Thursday, September 27, 2007

Team Development - Part 3

Flipping the Organizational Chart

If you’ve missed the first two parts of this series, you can read them by clicking the links below:

Team Development Part 1 - Praying for Clarity of Your Purpose

Team Development Part 2 – Your Spot in the Big Picture


Flipping the Organizational Chart is more of a mindset than an action. But, it is an essential part of establishing a team that has a strong foundation. It is also helpful to get this picture so that you can cast the vision of where the ministry is actually happening.

The traditional organizational chart places the leaders over those they lead. In this picture, you have the ministry dangling from the grip of leaders. I suggest you view leadership from a different perspective.

Picture a garden. A seed is planted. A root system then develops to nourish the flowers, fruits, or vegetables. God has planted you to develop a team that will feed a ministry and bloom into a beautiful garden for his glory. The produce from this garden will nourish a multitude because many seeds will be carried to other gardens.

Are you losing your grip on the ministries you oversee? It’s much easier to support from below ground. Letting go allows others to grow up to their potential in Christ instead of depending on your strength to hold them in place.

Let your roots grow down into him and draw up nourishment from him, so you will grow in faith, strong and vigorous in the truth you were taught. Let your lives overflow with thanksgiving for all he has done.
Colossians 2:7 (NLT)

Wednesday, September 19, 2007

Holy Discontent by Bill Hybels

“Friends, the trouble with contentedness is that, when lived out in isolation, it can be lethal! If you’re not careful, you will become lulled into a state of satisfaction, safety, and serenity, and you’ll altogether neglect needs in the world that should elicit deep discontent when you see them going unmet.” (Bill Hybels, Holy Discontent, 29)

Apparently, I am not the only person who struggles with whether to walk away from things that don’t seem right to me – even in the church –or to do something to change the situation? Is change really worth being inconvenienced?

I grew up with the attitude of “just enjoy life.” Don’t worry, be happy, be content. Life should be fun, easy, relaxing as much as possible after earning your wages. Oh don’t get me wrong, I was taught to help others but it seemed I was to help others if it was convenient.

Please keep in mind that I don’t think my parents intended to teach this to me. It’s just the way I interpreted it with my personality and giftedness.
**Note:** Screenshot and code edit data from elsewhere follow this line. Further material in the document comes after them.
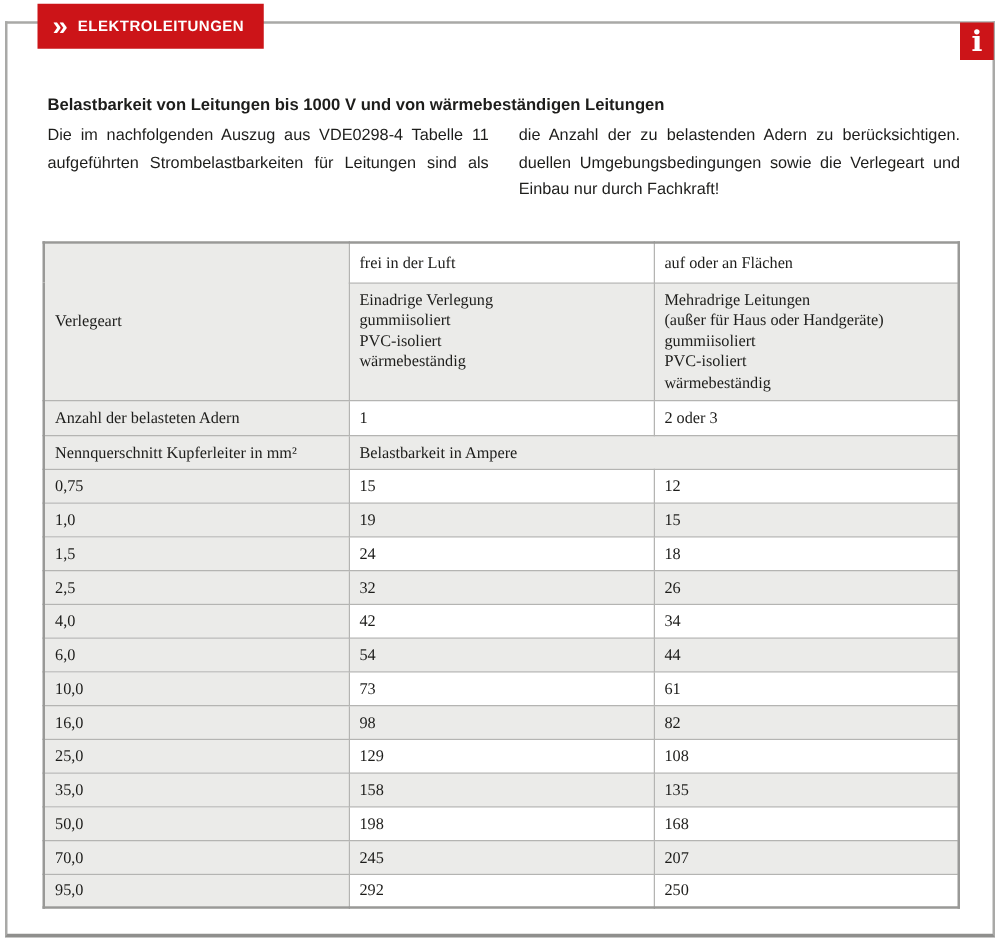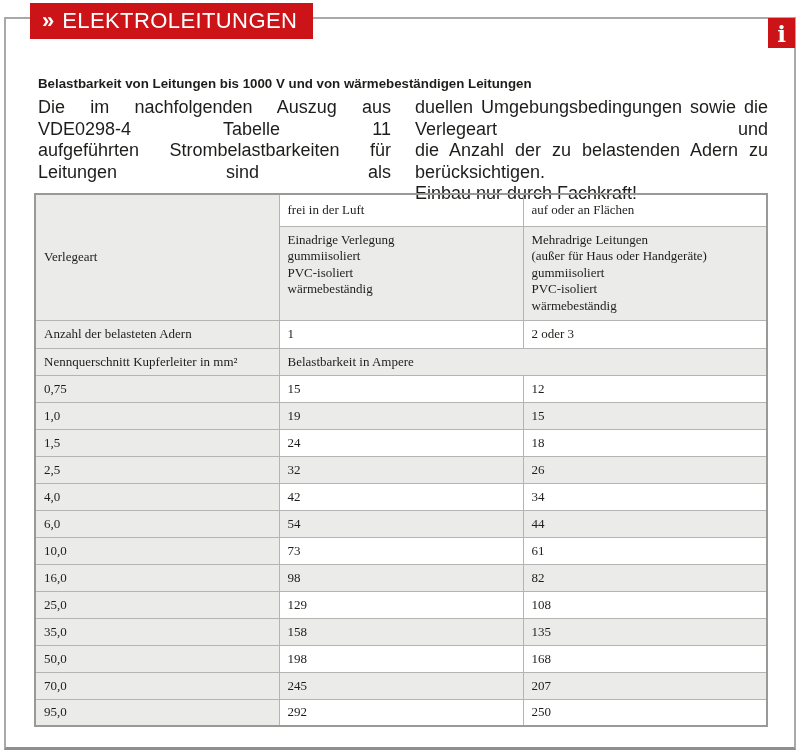"ELEKTROLEITUNGEN" .title-text { font-size: 22px -> 12px; font-weight: normal -> bold }
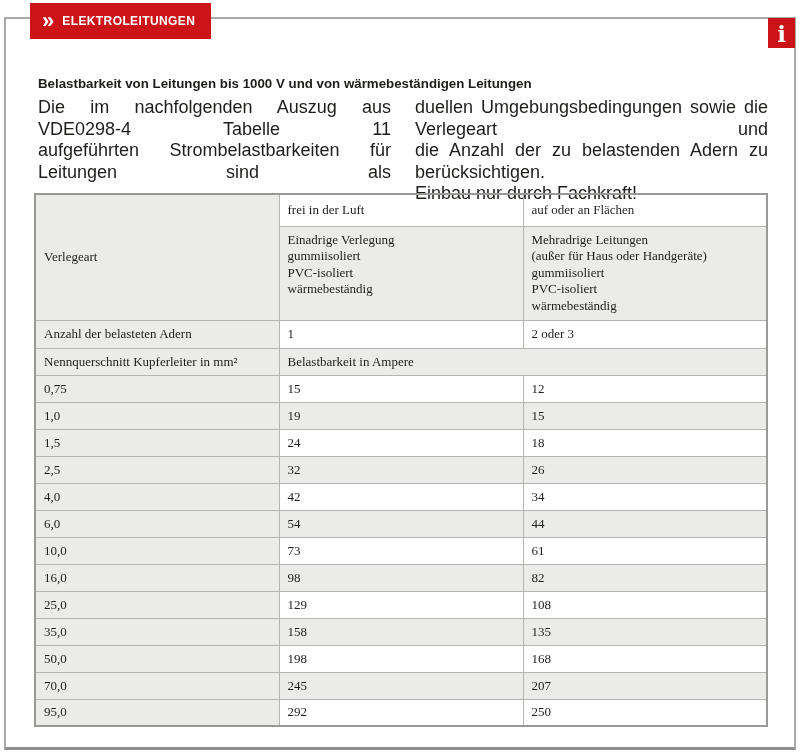"Die im nachfolgenden Auszug aus" .intro-cols { font-size: 18px -> 13px }
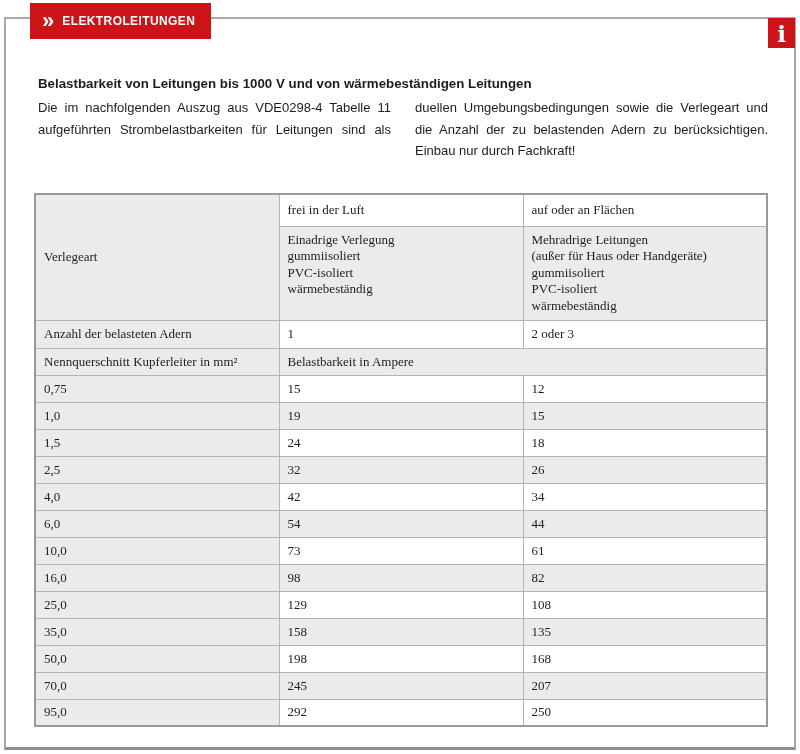"duellen Umgebungsbedingungen sowie die" div.jl { order: before "die Anzahl der zu belastenden" -> after "die Anzahl der zu belastenden" }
I’ve discovered over the past few years that contentment is not about how full or empty my calendar is; how much I’m doing for others or how much time I have available for family and friends. True contentment comes from living out the giftedness and passions God has placed in me.

In Holy Discontent – Fueling the Fire that Ignites Personal Vision, Bill Hybels points out that there are times we should walk into our area of dissatisfaction instead of away from it. He refers to Moses’ frustrations with seeing the Israelites mistreated by the Egyptians. Moses confronted and killed an Egyptian out of his frustration. It is safe to say, that is not the desired result of Holy Discontent. However, witnessing the mistreatment fueled God’s purpose in Moses to lead the Israelites out of Egypt.

I can relate to this story. I recently dealt with frustrations on an individual basis causing more harm than good. Looking back, however, I can see how my dissatisfaction with the situation ignited my passion to do more in the area of my giftedness. Hybels puts it this way, “what wrecks the heart of someone who loves God is often the very thing God wants to use to fire them up to do something that, under normal circumstances, they would never attempt to do…. You (yes you) can join God in making what is wrong in this world right! And it all starts with you finding your holy discontent; it begins with you determining what it is that you just can’t stand.”

Need a little help finding your holy discontent? Pick up this 149 page book for some inspiring examples of those who have devoted their life to their holy discontent. Ask God to open your eyes to the wrongs he wants you to help make right. Then start living a life that is truly life. (1 Timothy 6:18-19) It really is worth the inconvenience.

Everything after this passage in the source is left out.